Adding regular expression support to CORS filter

Previous Topic Next Topic
 
classic Classic list List threaded Threaded
4 messages Options
Reply | Threaded
Open this post in threaded view
|

Adding regular expression support to CORS filter

Carsten Klein
Hi there,

I'd like to contribute a CORS filter enhancement, making it accept both
wildcard-based and 'regular expression'-based expressions for its
allowed origins list.

I know this from a project based on Jetty, which has support for, at
least, simple wildcard matching (*). Specifying multiple allowed origins
with one pattern comes quite handy if there are numerous developer
machines that all access one single server from their browsers.

The implementation shall support two flavors of expressions:

- Java Pattern Class based expressions

Enclosed between slashes (/.../) these bring the full power of regular
expressions to the filter's allowed origins list configuration. This
will also support specifying pattern flags by appending single
characters after the terminating slash (like in /^foo.bar$/i for
case-insensitive matching).

- Wildcard-based simple expressions

With a much simpler syntax, these expressions are more compact and may
be more intuitive for people not familiar with regular expressions.
Although less powerful than *real* regular expressions, the special
characters supported should provide enough options to specify allowed
origins efficiently:

?       matches any single character except the domain separator (.)

#       matches any single digit

*       matches any number of any characters except the domain
         separator (.) including none

**      matches any number of any characters including none (this also
         matches the domain separator and so matches several sub-
         domains)
         (Technically, any number > 1 of consecutive asterisks are
         treated as a single ** pattern.)

[abc]   not yet sure about character classes
[a-z]
[^abc]

Wildcard-based expressions are implemented by regular expressions as
well. Such an expression is turned into an *anchored* regular expression
during initialization e.g.

http://?*.devzone.intra  ==>  ^http://[^.][^.]*\.devzone\.intra$

Of course, it is still possible to specify literal origins, as well as
the sole '*' to allow access from any origin. So, the value of the
'cors.allowed.origins' initialization parameter may look like this:


https://www.apache.org,
http://?*.devzone.intra,
/:\/\/staginghost-\d{1,3}.mycompany.corp$/i


As you can see, *real* Java regular expressions are not anchored by
default. The above one is end anchored only (making it match any protocol).
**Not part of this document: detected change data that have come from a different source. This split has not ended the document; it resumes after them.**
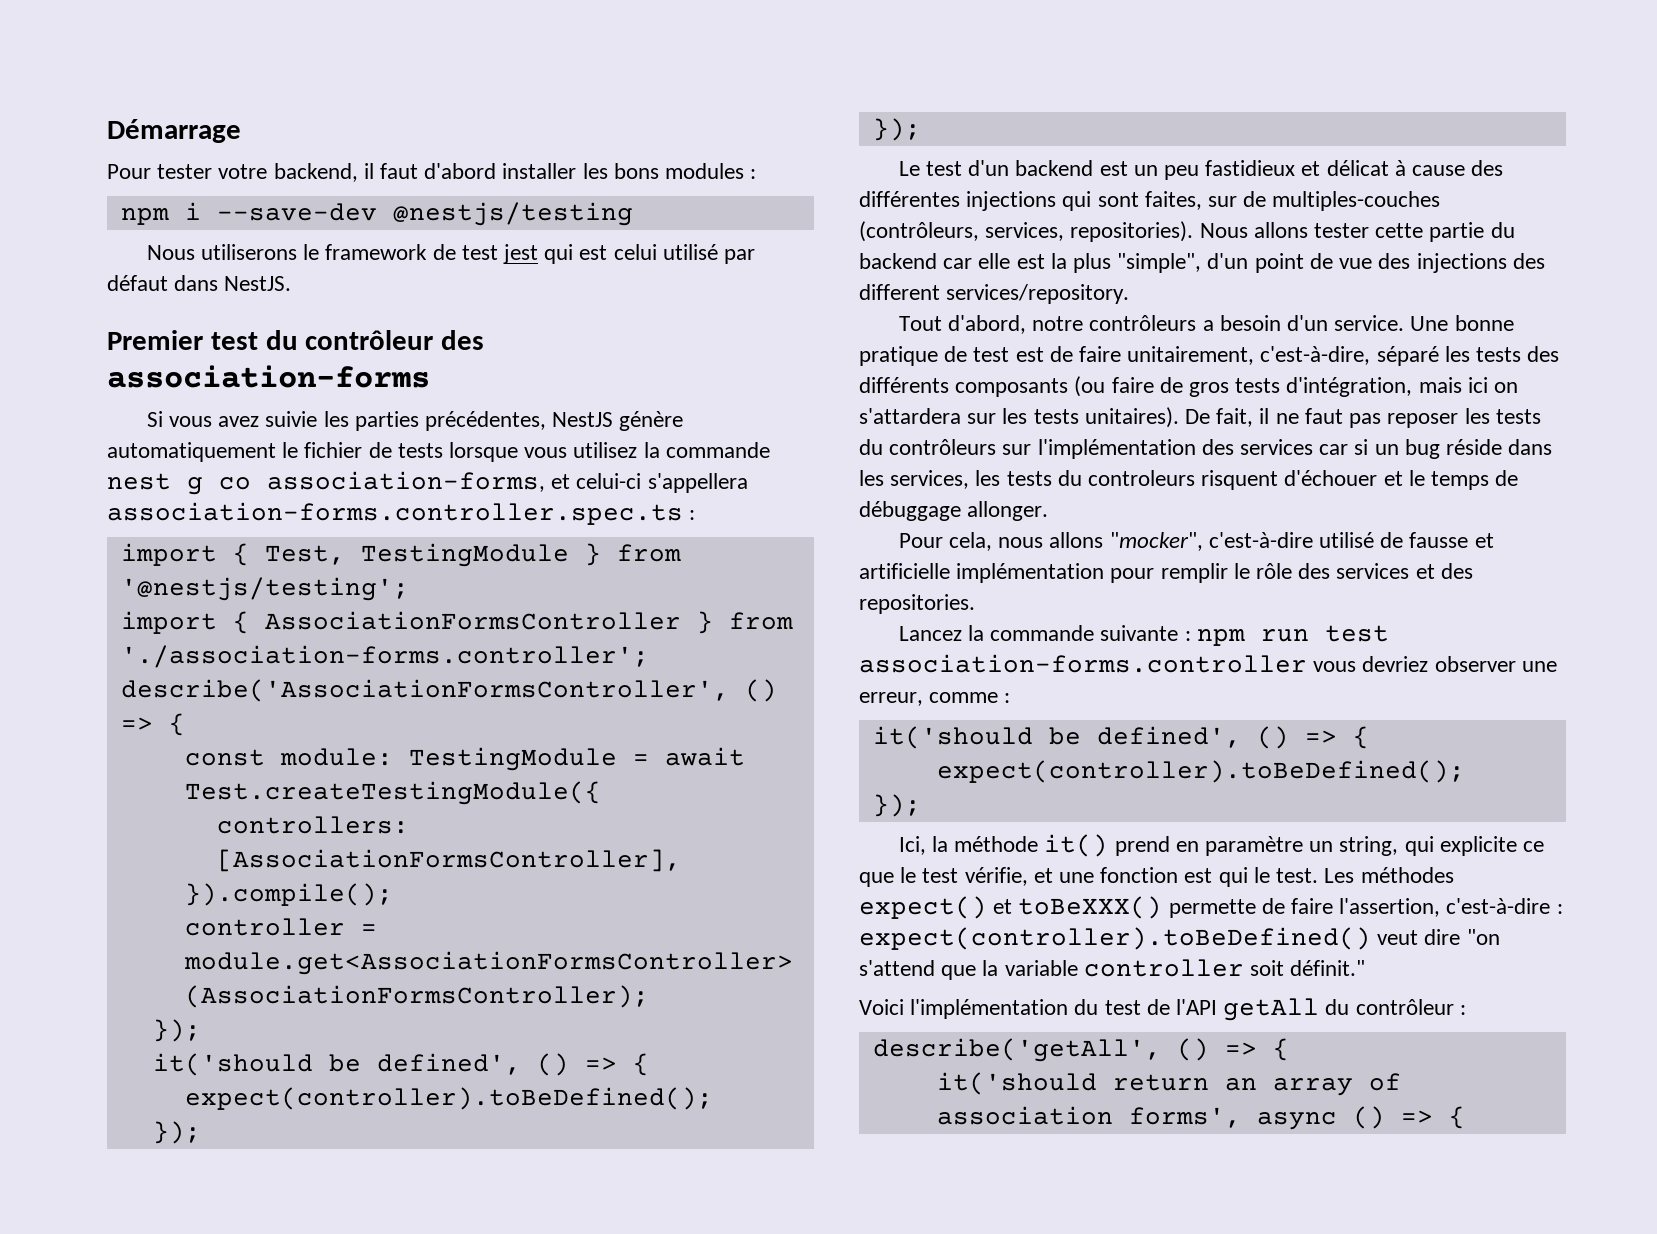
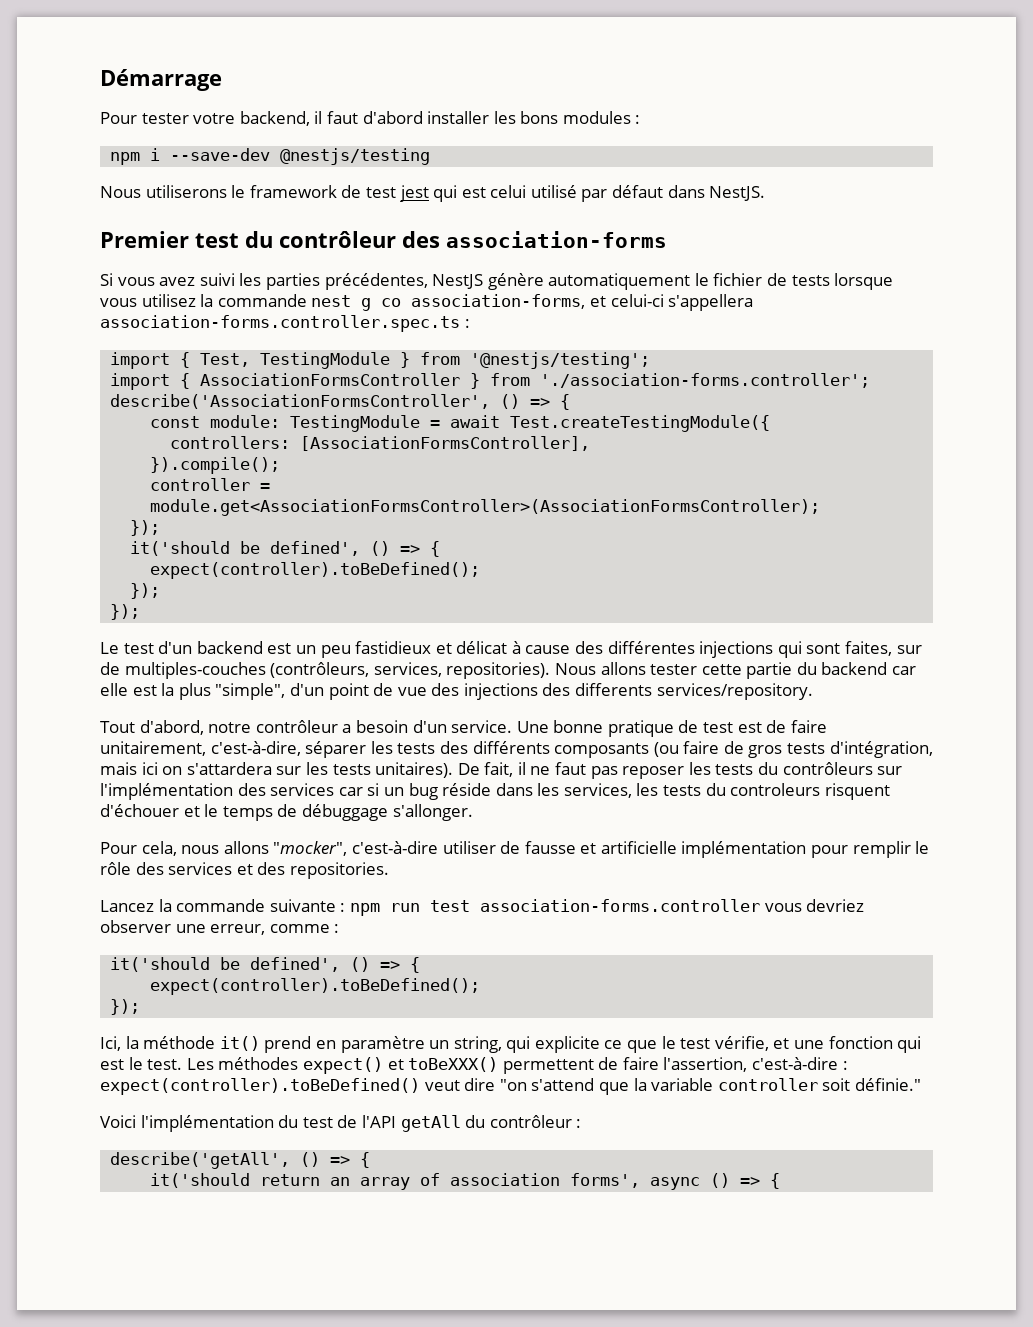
[265,411,318,427] suivie -> [199,273,235,286] suivi
[859,284,940,300] different -> [575,683,653,696] differents
[1089,315,1197,331] contrôleurs -> [255,720,338,733] contrôleur
[1376,346,1439,366] séparé -> [305,741,367,758] séparer
[967,501,1049,521] allonger. -> [392,804,473,821] s'allonger.
[1318,532,1374,548] utilisé -> [442,841,496,854] utiliser
[1184,867,1248,887] est qui -> [897,1036,922,1053] [100,1059,124,1070] qui est
[1168,899,1256,918] permette -> [502,1059,594,1074] permettent
[1290,960,1366,976] définit." -> [854,1078,921,1091] définie."

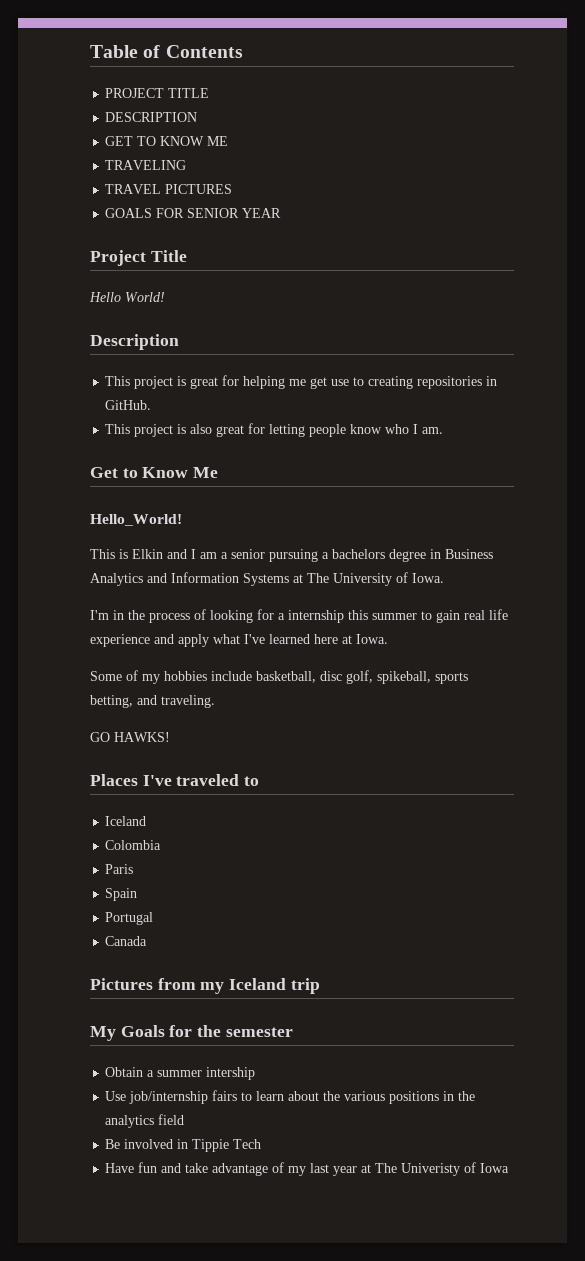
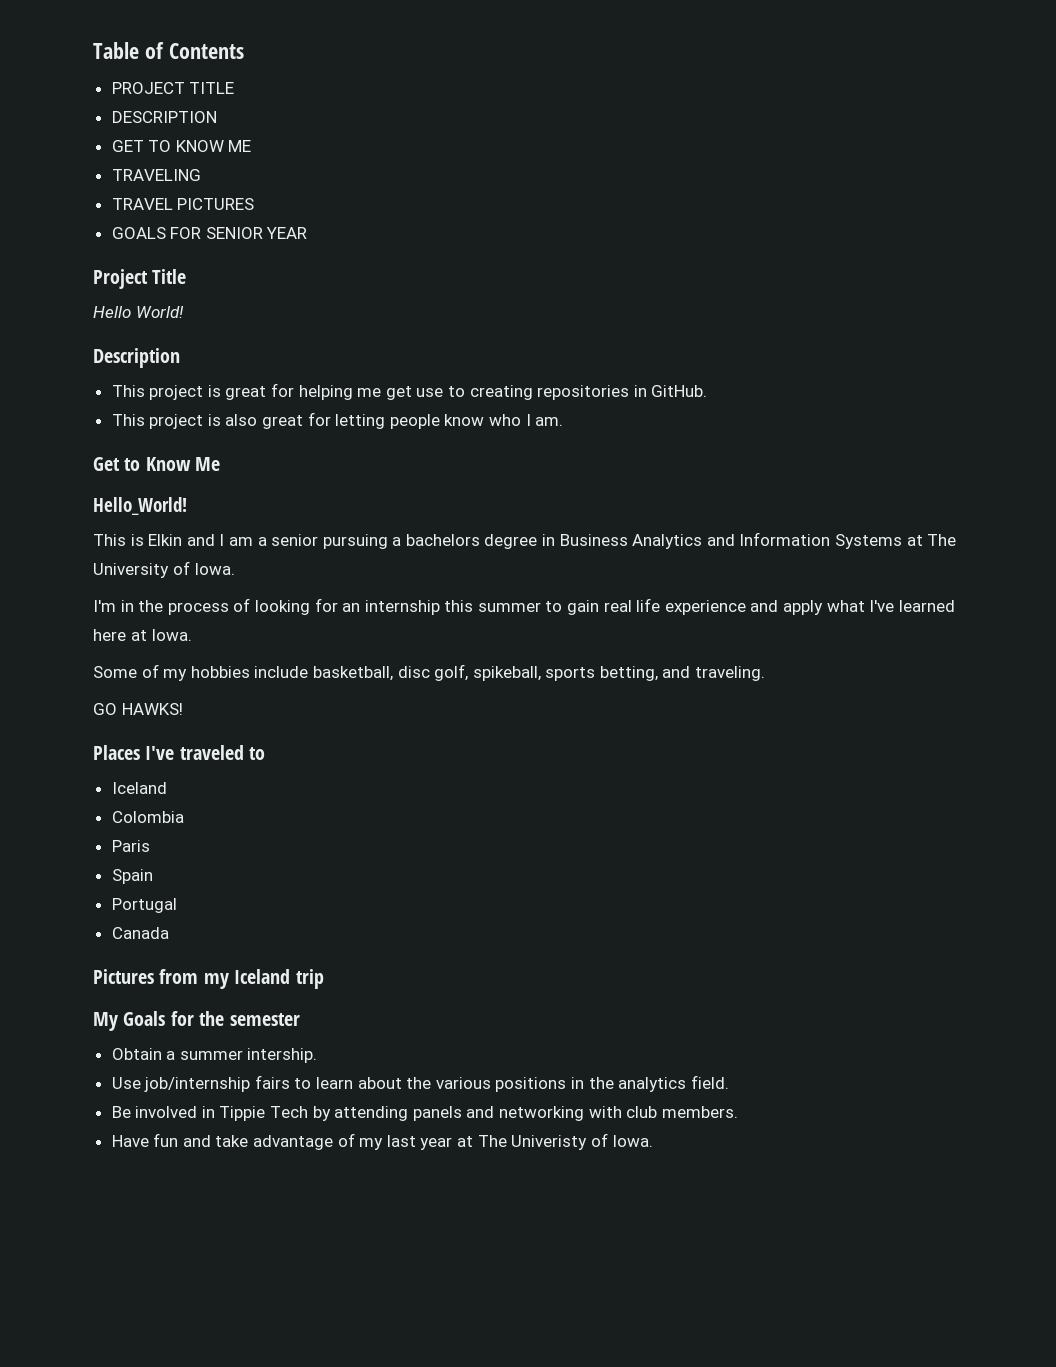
[278,613,285,620] a -> [342,603,361,612] an
[206,1067,256,1080] intership -> [247,1048,318,1063] intership.
[158,1114,185,1125] field -> [690,1075,729,1089] field.
(262, 1144) none -> [312,1106,738,1121] by attending panels and networking with club members.
[480,1163,510,1173] Iowa -> [612,1135,654,1147] Iowa.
Obviously, forward slashes withing the regular expression must be
escaped in order not to end the expression prematurely.


The current CORS filter implementation uses a HashSet<String> to
determine whether a given origin is valid or not. That's a quite fast
solution. Since evaluating a regular expression is much more expensive
(~25 times slower), a sort of caching mechanism is required.

The idea is to transparently add positive matches (allowed origins) to
the same HashSet<String> that already contains all literally specified
allowed origins. Since these positives form a (rather small) countable
set (in practice) we could simply just add these without worrying about
cache removal. There is no difference in memory consumption compared to
the current implementation: all allowed origins must be stored in that
hash set.

There *may* be more disallowed origins than allowed ones so, another
cache for non-matching origins is certainly a good idea. However, this
adds extra memory consumption and that cache should not grow with no
limit. The idea is to use a LinkedHashMap with access order ordering
mode (accessOrder = true). This makes the map an LRU-cache, removing the
least recently used entry when a defined maximum capacity is reached
while adding a new entry. Maybe that cache's capacity should be
configurable.

Write access to that caches must be synchronized. At current, I tend to
use a ReadWriteLock.

So, the new algorithm for determining whether an origin is allowed or
not is like so:

private boolean isOriginAllowed(final String origin) {

     if (anyOriginAllowed) {
         return true;
     }

     if (allowedOrigins.contains(origin)) {
         return true;
     }

     if (notAllowedOrigins.containsKey(origin)) {
         return false;
     }

     // synchronized block starts here (using a ReadWriteLock)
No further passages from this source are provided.